━━━━━ MATERIAL FOR THE TASK ━━━━━
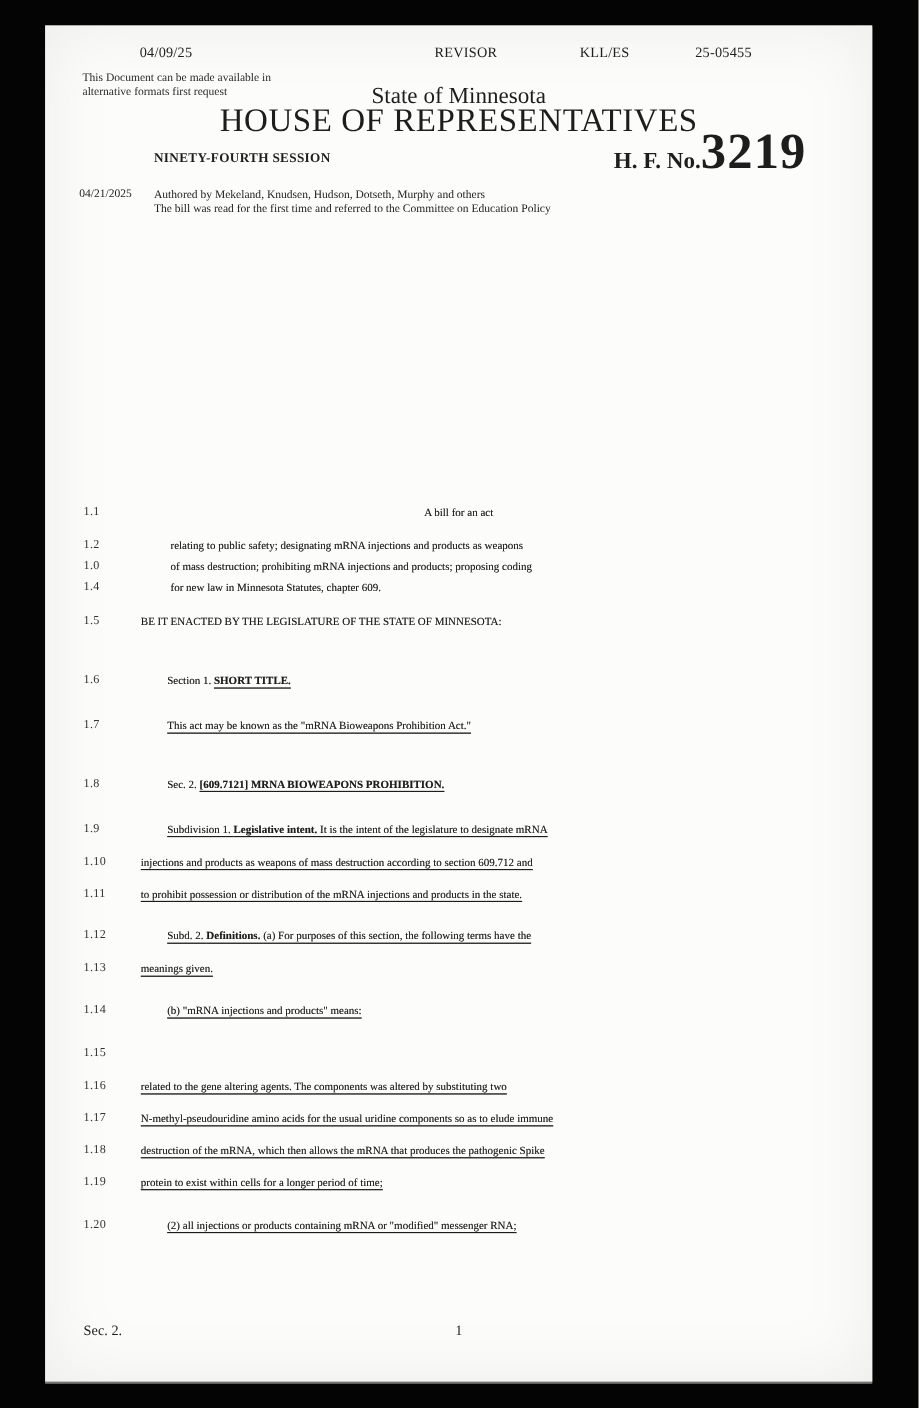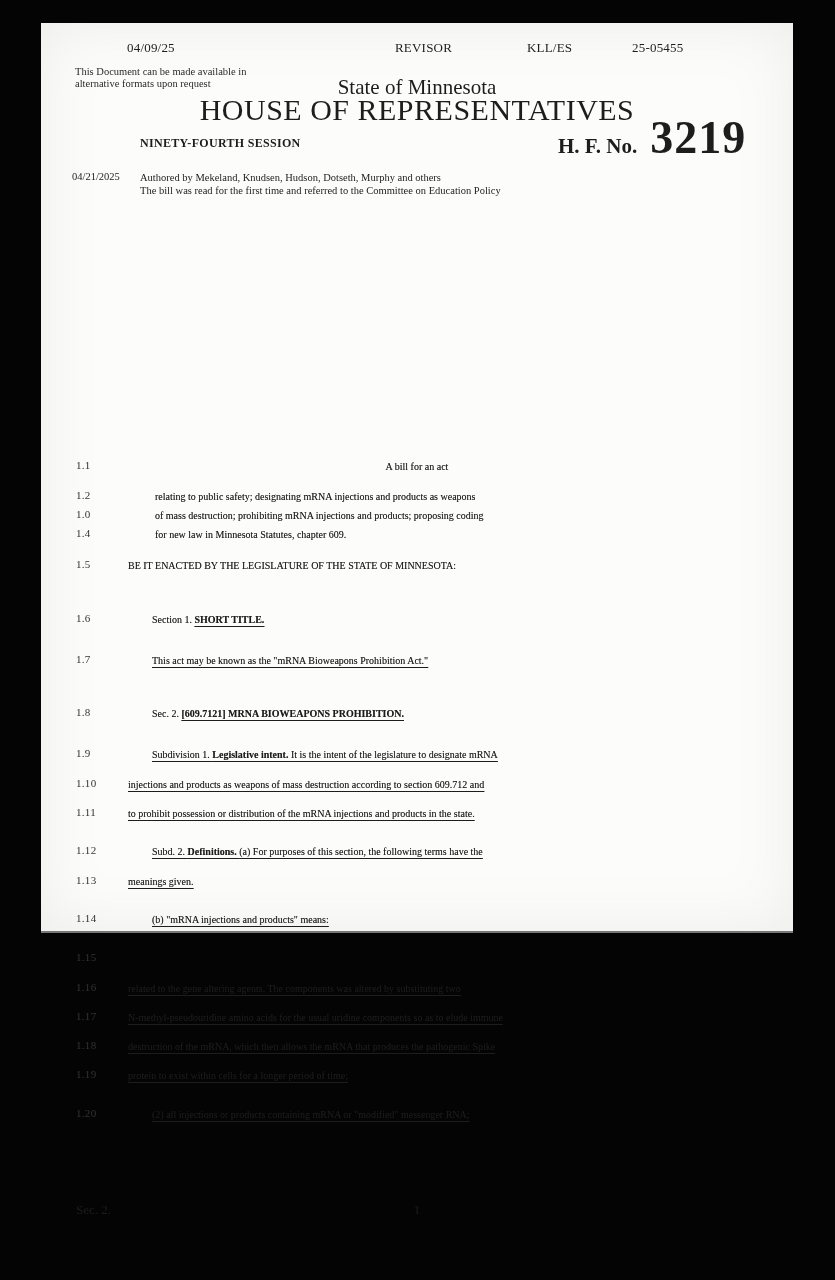"04/09/25" .page { height: 908px -> 1233px }
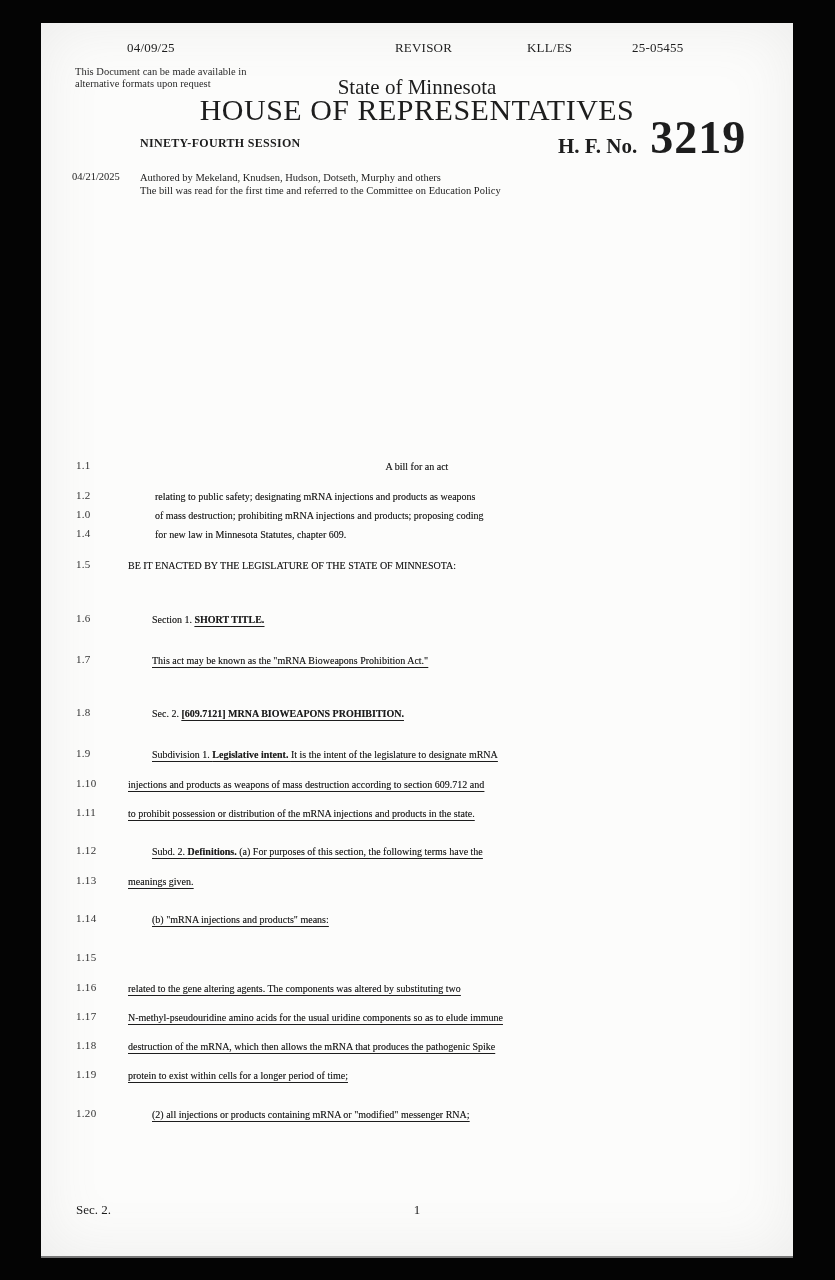"This Document can be made" div.alt-note { text: upon -> first }
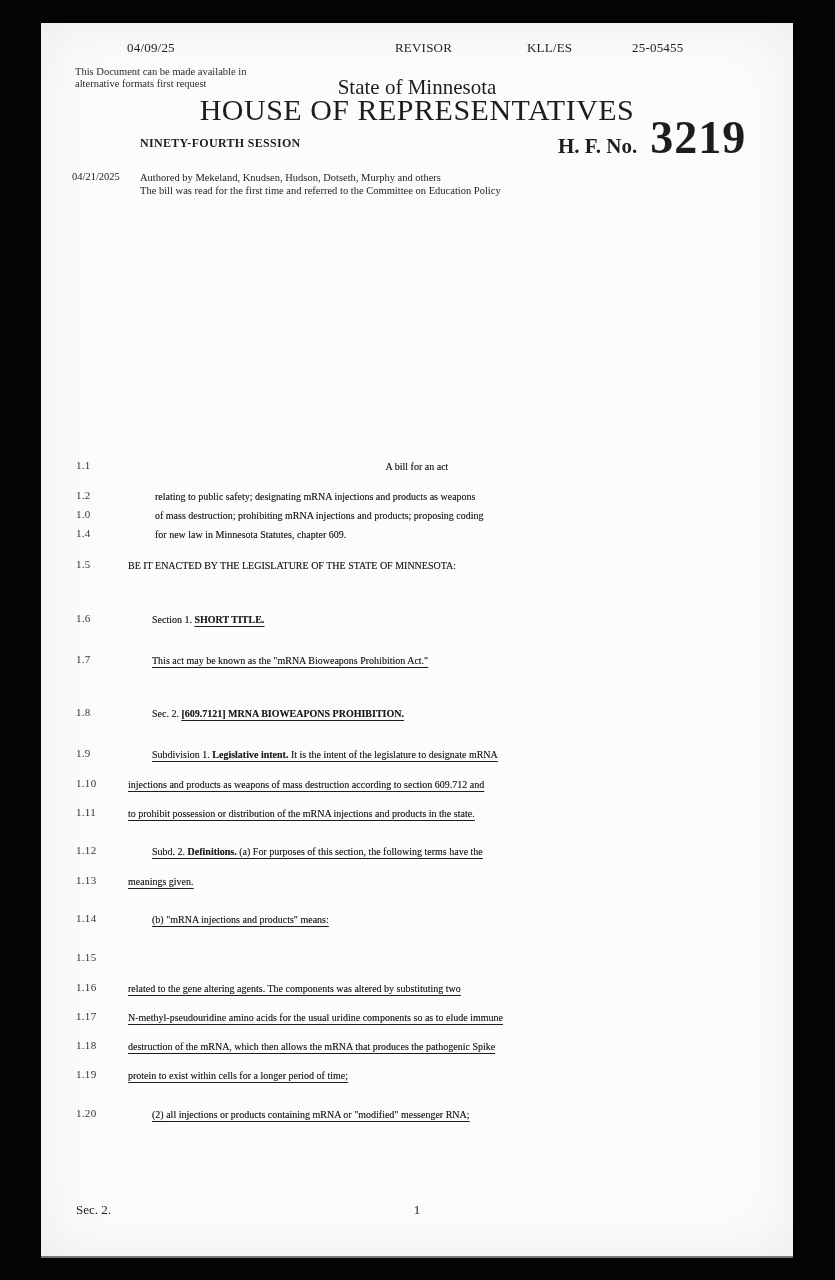"H. F. No." .hf-group { gap: 13px -> none }
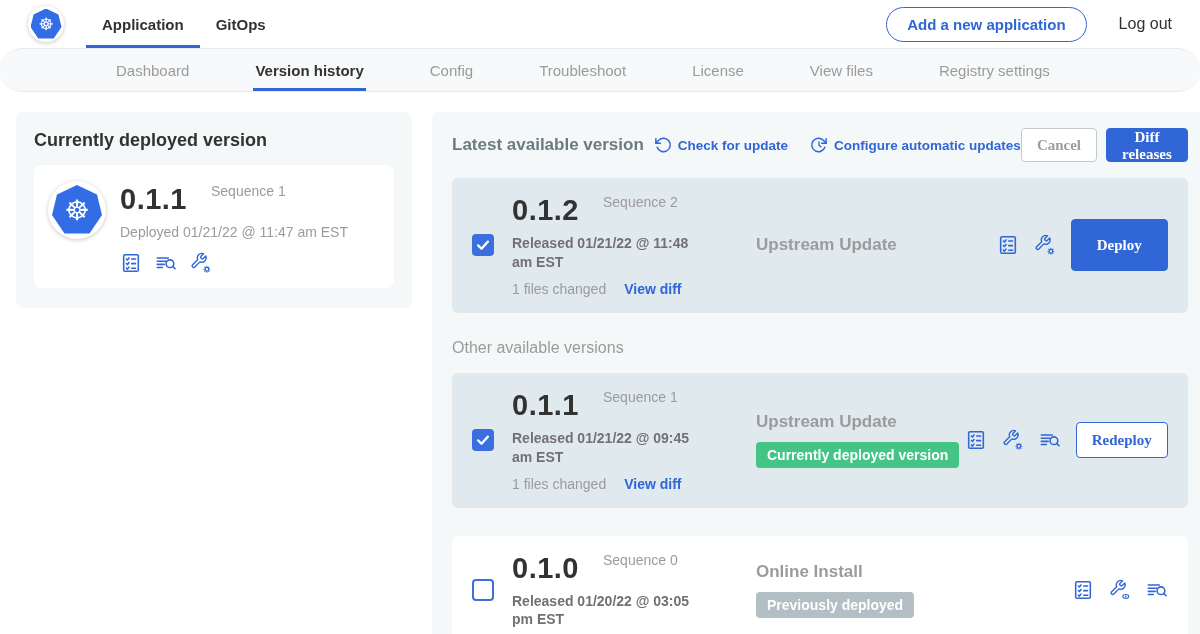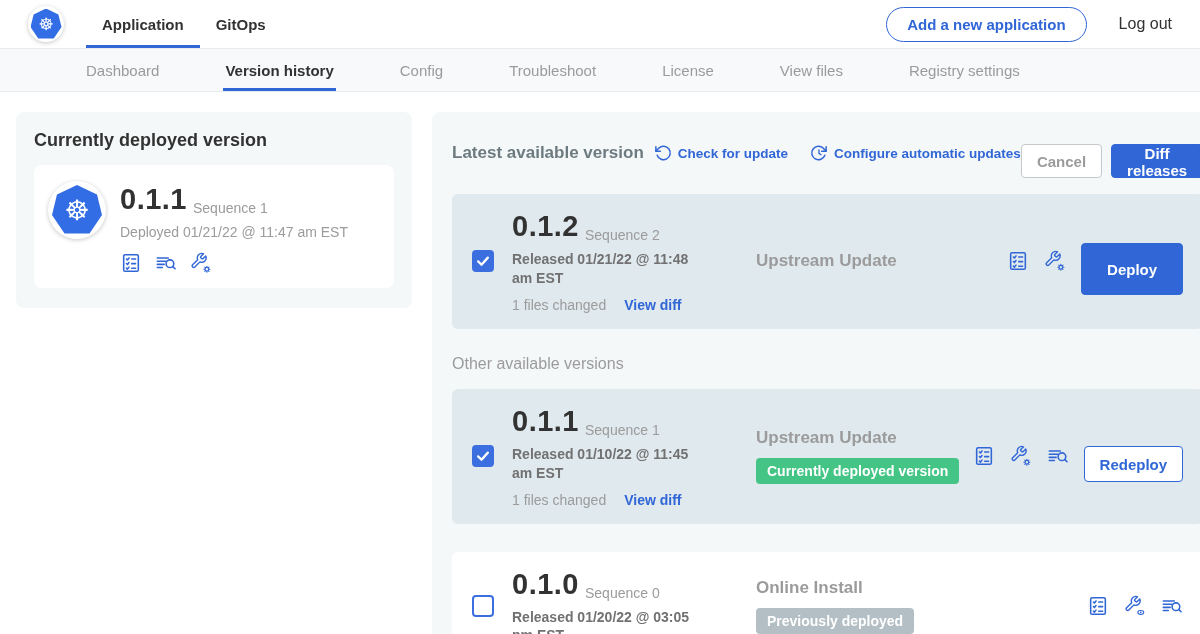"Dashboard" .subnav { border-radius: none -> 22px; padding-left: 84px -> 114px }
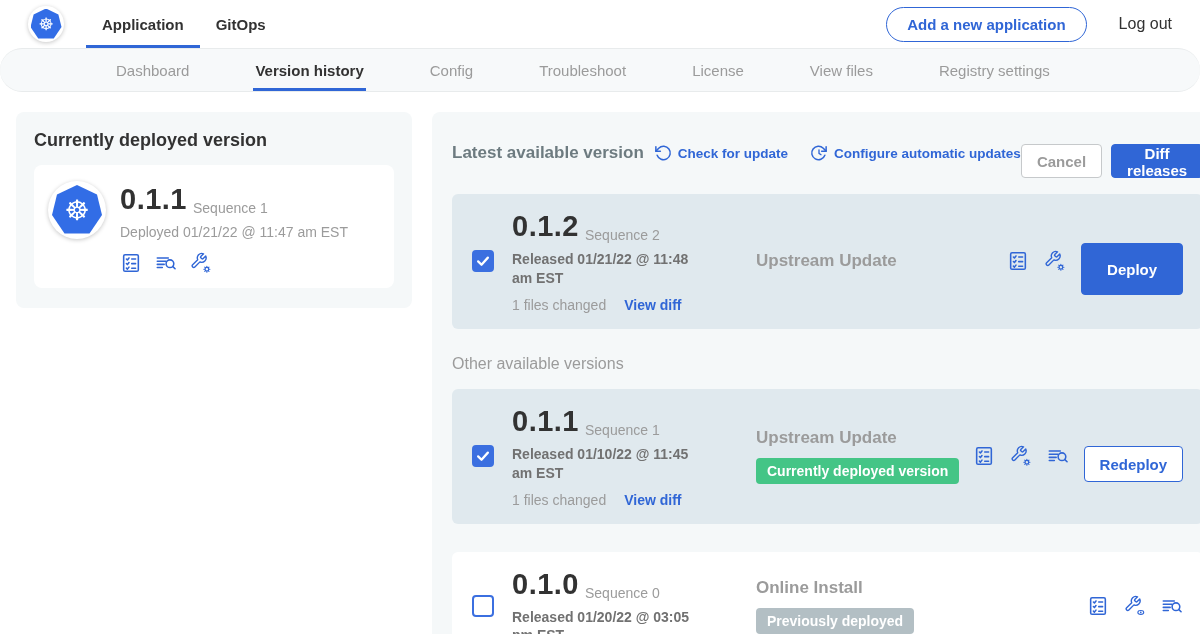"Cancel" .btn { font-family: Liberation Sans, sans-serif -> Liberation Serif, serif; margin-top: 16px -> none }
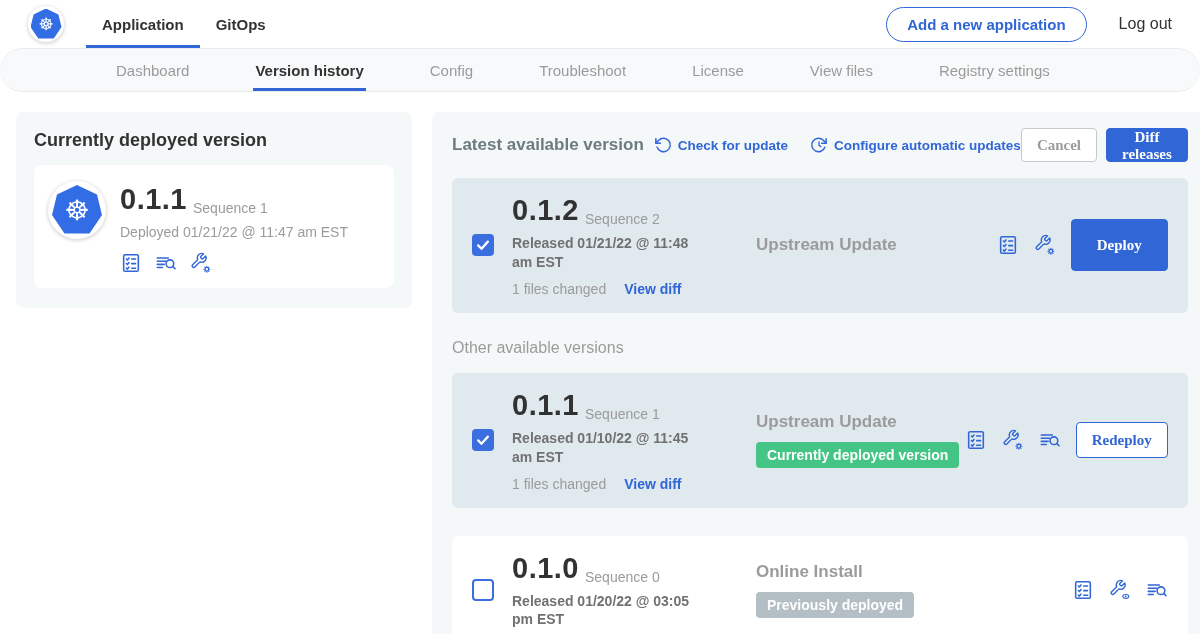"0.1.1" .ver-line { align-items: flex-end -> flex-start; gap: 6px -> 24px }
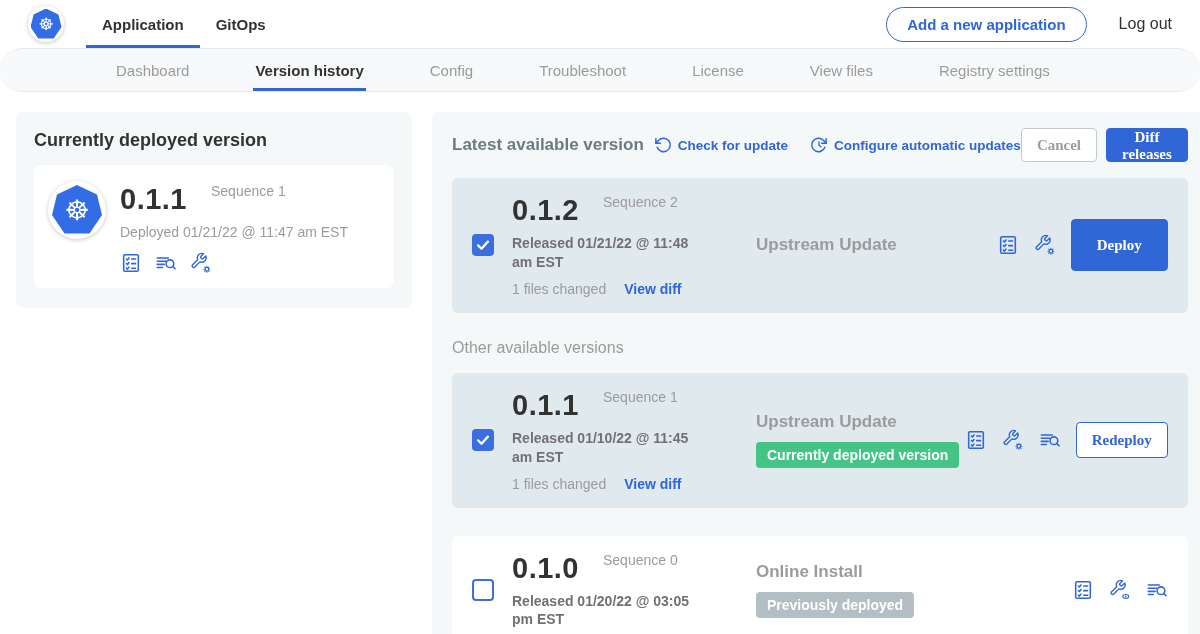"Released 01/10/22 @ 11:45 am" div.released { text: 01/10/22 @ 11:45 -> 01/21/22 @ 09:45 }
━━━━━
In the entries above, find the line containing "gap: 13px ->" and the line containing "Liberation Sans, sans-serif"; give again exactly those two lines and every line between them, minus the pictures.

"H. F. No." .hf-group { gap: 13px -> none }
"Dashboard" .subnav { border-radius: none -> 22px; padding-left: 84px -> 114px }
"Cancel" .btn { font-family: Liberation Sans, sans-serif -> Liberation Serif, serif; margin-top: 16px -> none }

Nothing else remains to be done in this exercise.